Stored entries
⟨

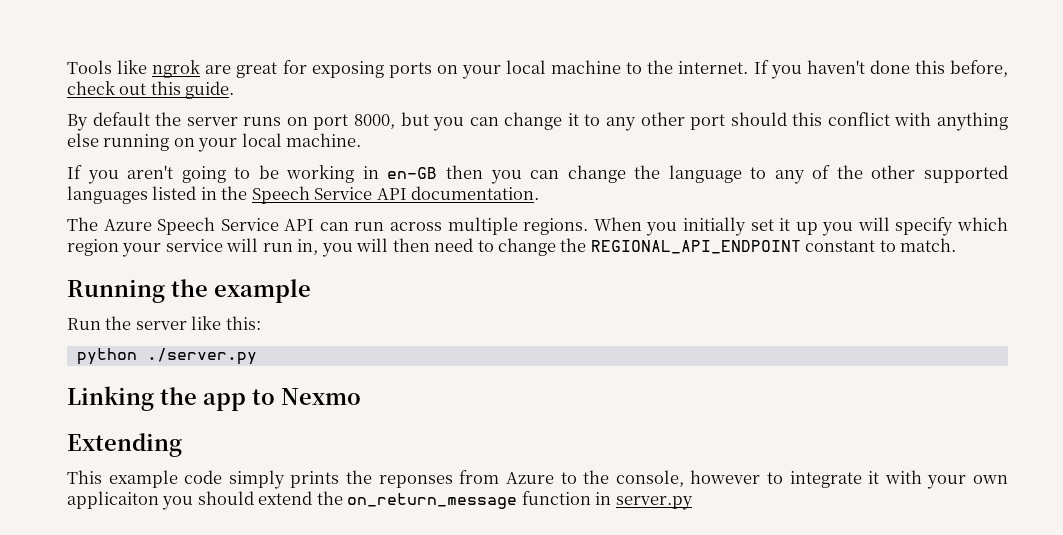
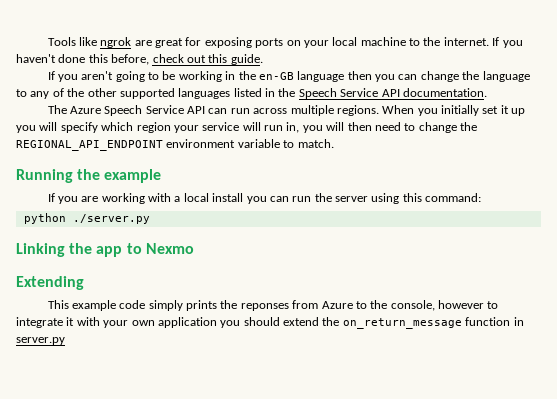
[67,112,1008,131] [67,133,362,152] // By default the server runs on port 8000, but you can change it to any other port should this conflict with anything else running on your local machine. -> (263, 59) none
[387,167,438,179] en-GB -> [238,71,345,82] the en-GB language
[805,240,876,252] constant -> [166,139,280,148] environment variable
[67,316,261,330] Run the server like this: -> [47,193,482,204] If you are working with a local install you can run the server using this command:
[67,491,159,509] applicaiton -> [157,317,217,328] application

⟩
⟨

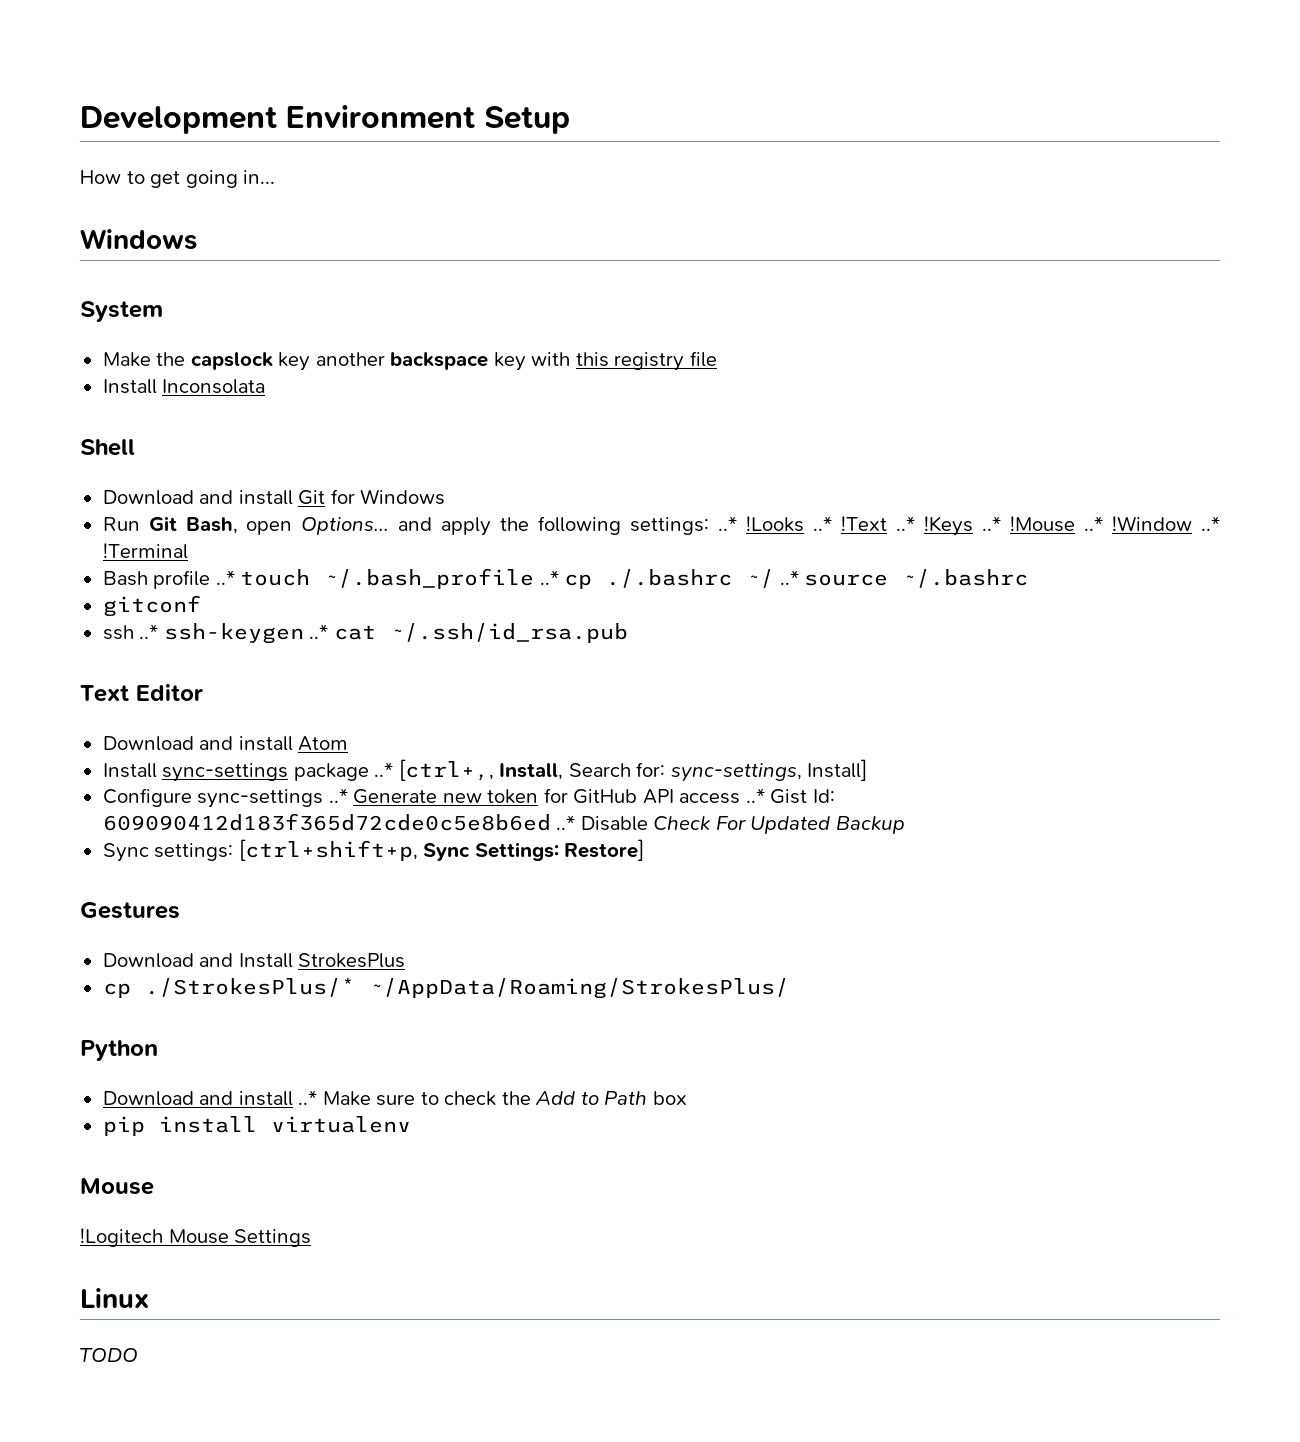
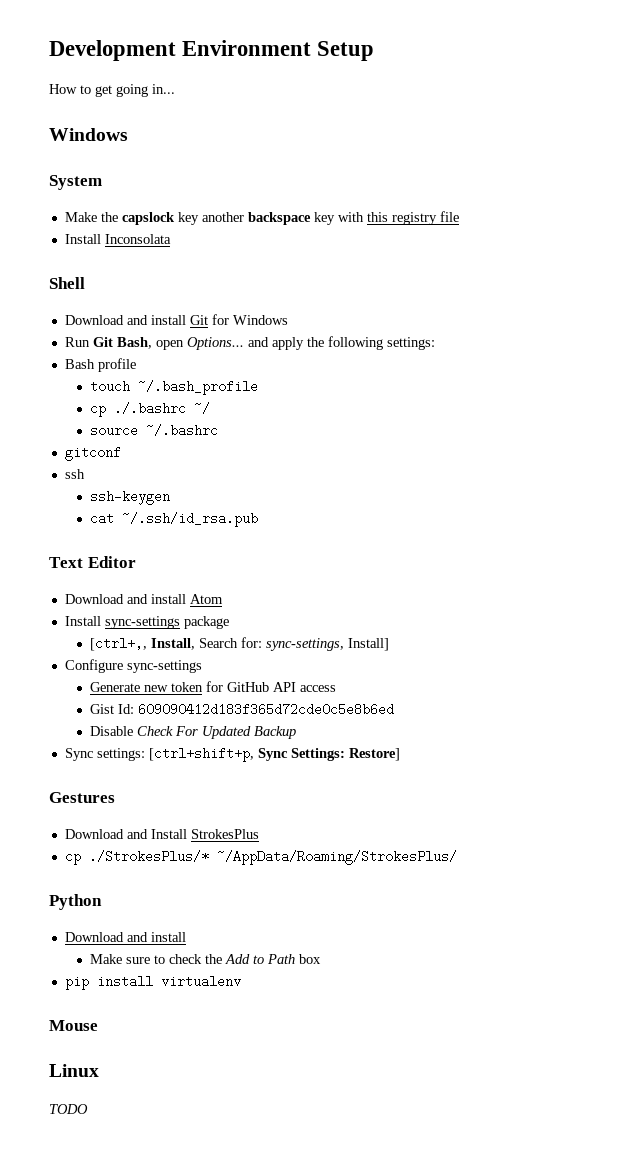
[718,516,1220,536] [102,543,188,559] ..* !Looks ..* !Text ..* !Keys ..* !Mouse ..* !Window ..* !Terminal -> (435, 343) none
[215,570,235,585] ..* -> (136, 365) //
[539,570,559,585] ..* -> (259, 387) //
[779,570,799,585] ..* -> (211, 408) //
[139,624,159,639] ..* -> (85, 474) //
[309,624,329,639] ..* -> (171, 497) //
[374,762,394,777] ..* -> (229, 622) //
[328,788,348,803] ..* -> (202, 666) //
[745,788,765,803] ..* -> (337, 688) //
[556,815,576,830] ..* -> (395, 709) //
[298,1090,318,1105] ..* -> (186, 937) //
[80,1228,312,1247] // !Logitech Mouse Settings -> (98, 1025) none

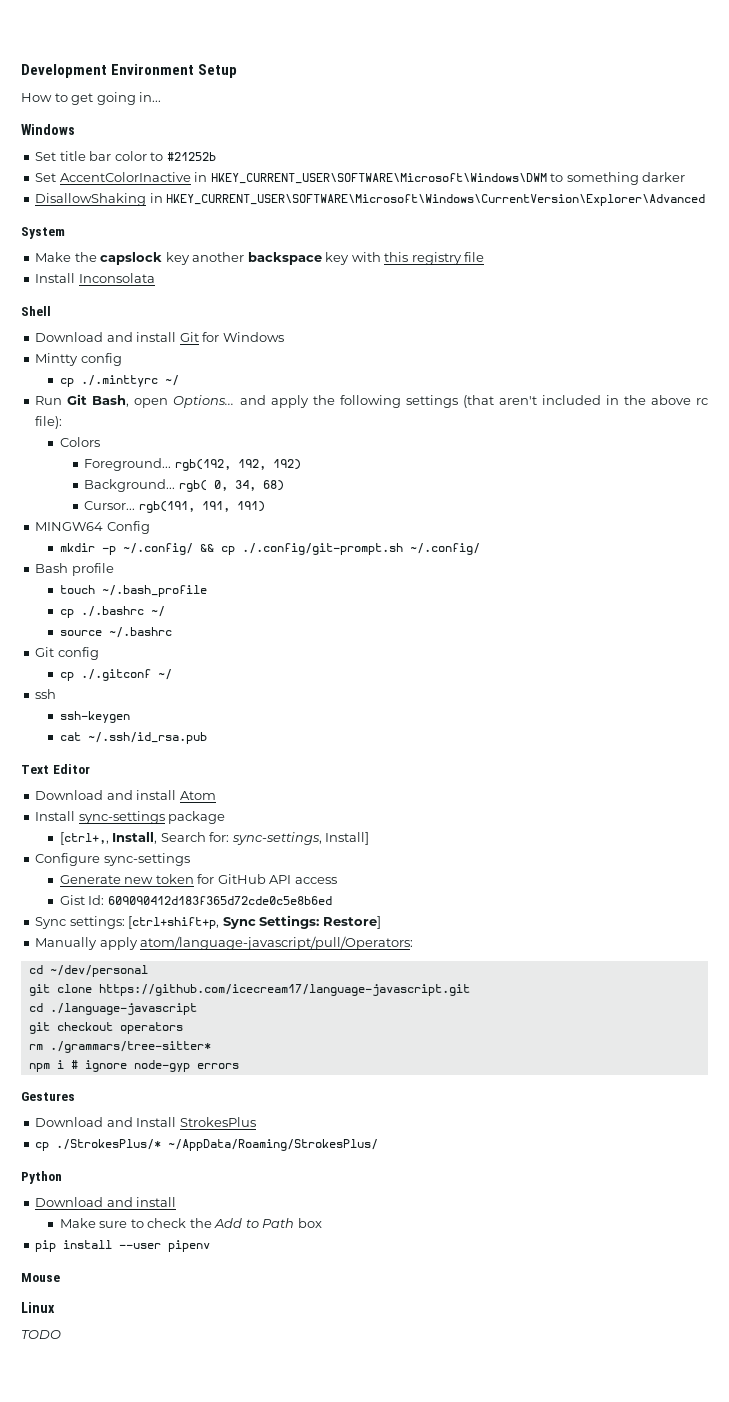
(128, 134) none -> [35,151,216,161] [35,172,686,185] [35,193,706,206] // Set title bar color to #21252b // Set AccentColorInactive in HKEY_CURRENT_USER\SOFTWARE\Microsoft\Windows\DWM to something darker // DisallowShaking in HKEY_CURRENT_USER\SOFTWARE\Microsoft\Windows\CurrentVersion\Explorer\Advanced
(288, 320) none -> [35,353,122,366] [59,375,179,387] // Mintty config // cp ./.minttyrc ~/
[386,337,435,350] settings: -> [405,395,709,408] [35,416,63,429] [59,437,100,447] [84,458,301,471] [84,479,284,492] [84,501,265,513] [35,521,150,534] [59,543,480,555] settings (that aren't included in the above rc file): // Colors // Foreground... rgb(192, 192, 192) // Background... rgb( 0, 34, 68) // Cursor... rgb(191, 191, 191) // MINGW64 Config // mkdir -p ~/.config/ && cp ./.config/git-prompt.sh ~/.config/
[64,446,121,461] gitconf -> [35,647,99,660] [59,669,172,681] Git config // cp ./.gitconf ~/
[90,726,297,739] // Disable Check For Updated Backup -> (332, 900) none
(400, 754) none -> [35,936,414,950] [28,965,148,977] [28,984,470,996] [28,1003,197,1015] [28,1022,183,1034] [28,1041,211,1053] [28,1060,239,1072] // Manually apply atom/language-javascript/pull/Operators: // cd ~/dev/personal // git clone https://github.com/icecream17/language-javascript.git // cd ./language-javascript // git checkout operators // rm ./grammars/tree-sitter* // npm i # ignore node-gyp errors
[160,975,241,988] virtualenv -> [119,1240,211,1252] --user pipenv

⟩
⟨

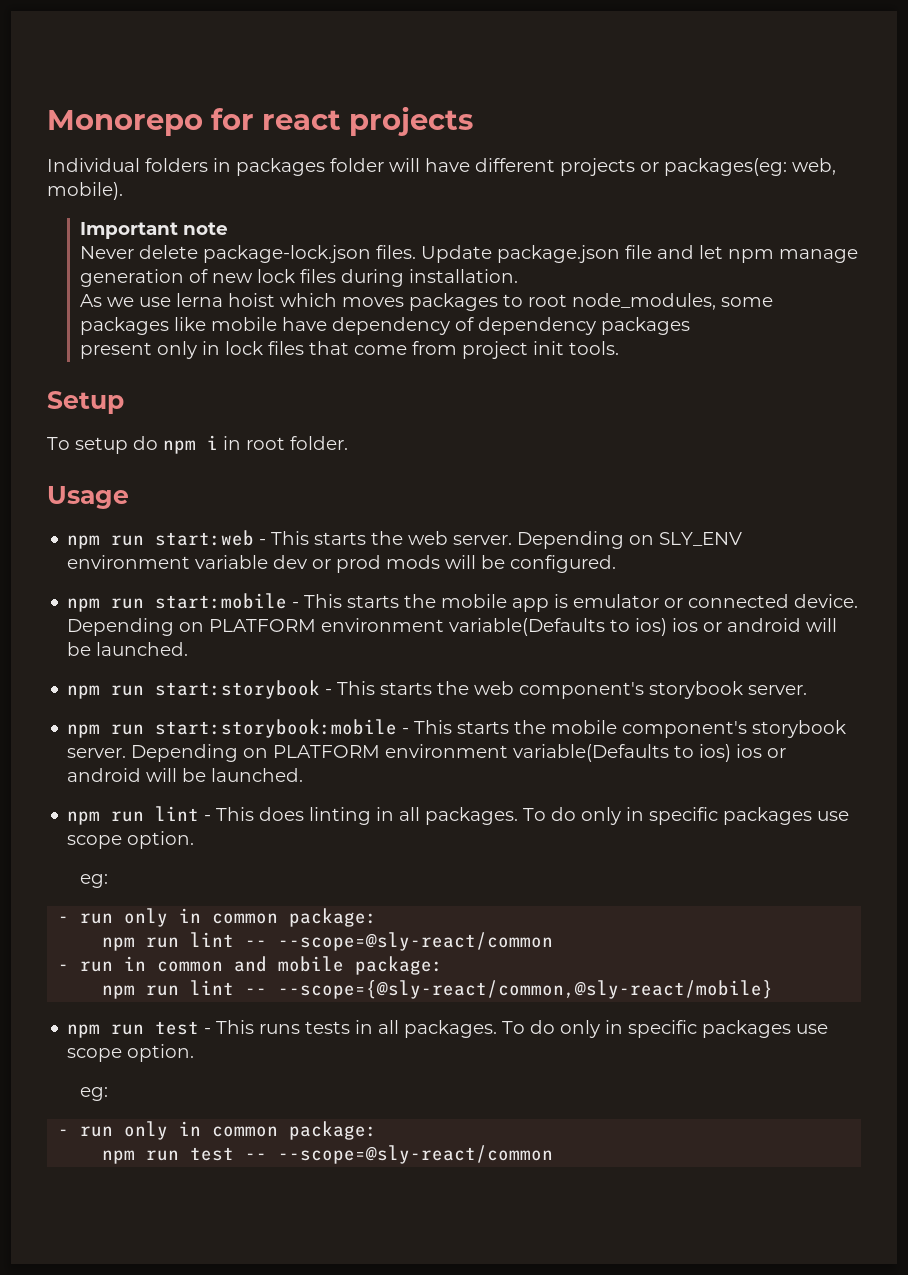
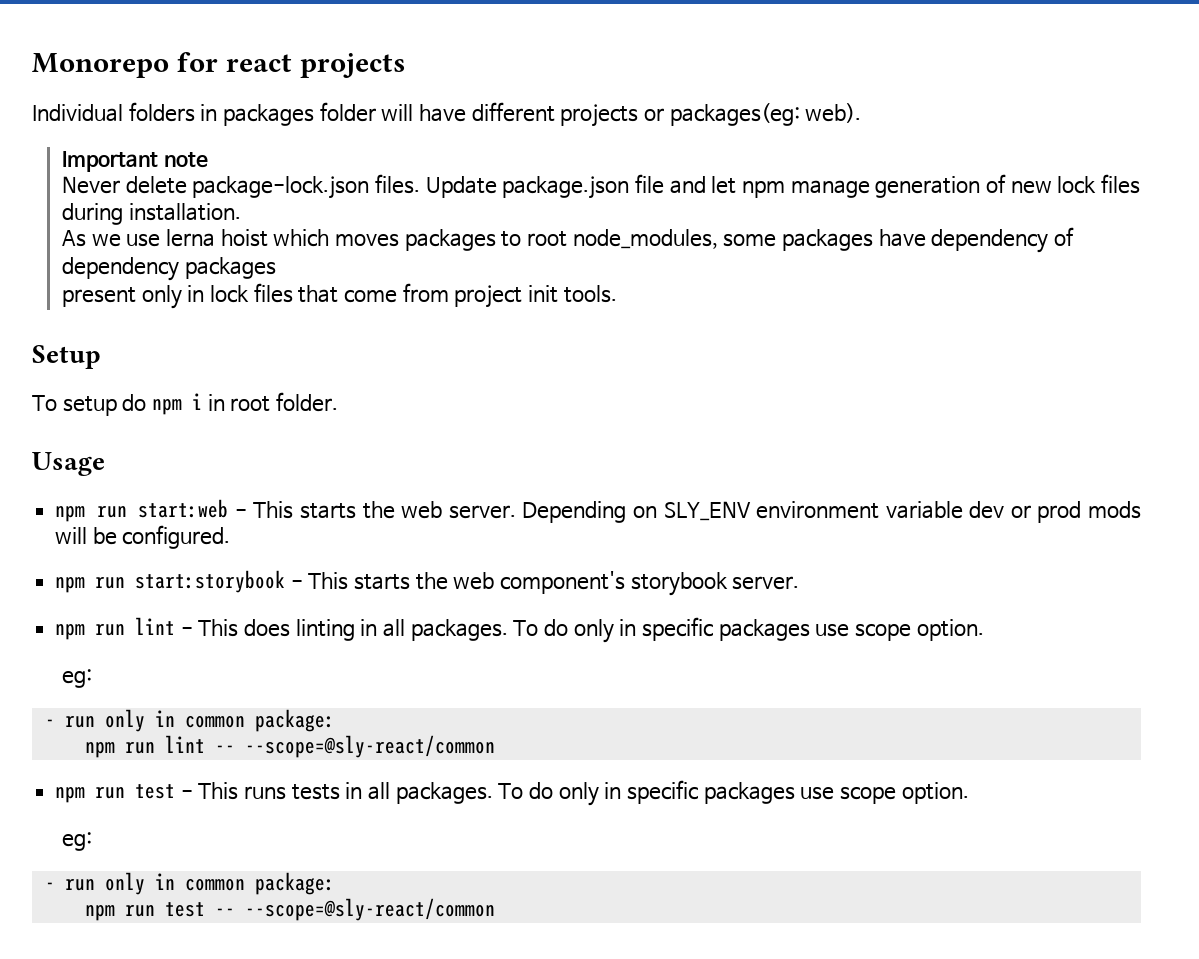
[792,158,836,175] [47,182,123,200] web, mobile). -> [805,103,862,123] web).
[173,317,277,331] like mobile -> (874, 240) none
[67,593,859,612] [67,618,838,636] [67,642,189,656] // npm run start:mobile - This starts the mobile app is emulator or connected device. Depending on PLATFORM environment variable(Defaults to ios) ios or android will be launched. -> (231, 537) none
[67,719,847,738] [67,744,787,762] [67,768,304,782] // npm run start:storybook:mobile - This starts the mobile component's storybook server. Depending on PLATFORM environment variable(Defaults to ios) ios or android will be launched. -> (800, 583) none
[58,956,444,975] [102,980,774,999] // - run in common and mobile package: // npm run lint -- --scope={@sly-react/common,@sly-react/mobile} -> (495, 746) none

⟩

WHAT YOU WILL DO
Report each line of the data in which "with" occurs.

YOUR SOLUTION
[67,112,1008,131] [67,133,362,152] // By default the server runs on port 8000, but you can change it to any other port should this conflict with anything else running on your local machine. -> (263, 59) none
[67,316,261,330] Run the server like this: -> [47,193,482,204] If you are working with a local install you can run the server using this command:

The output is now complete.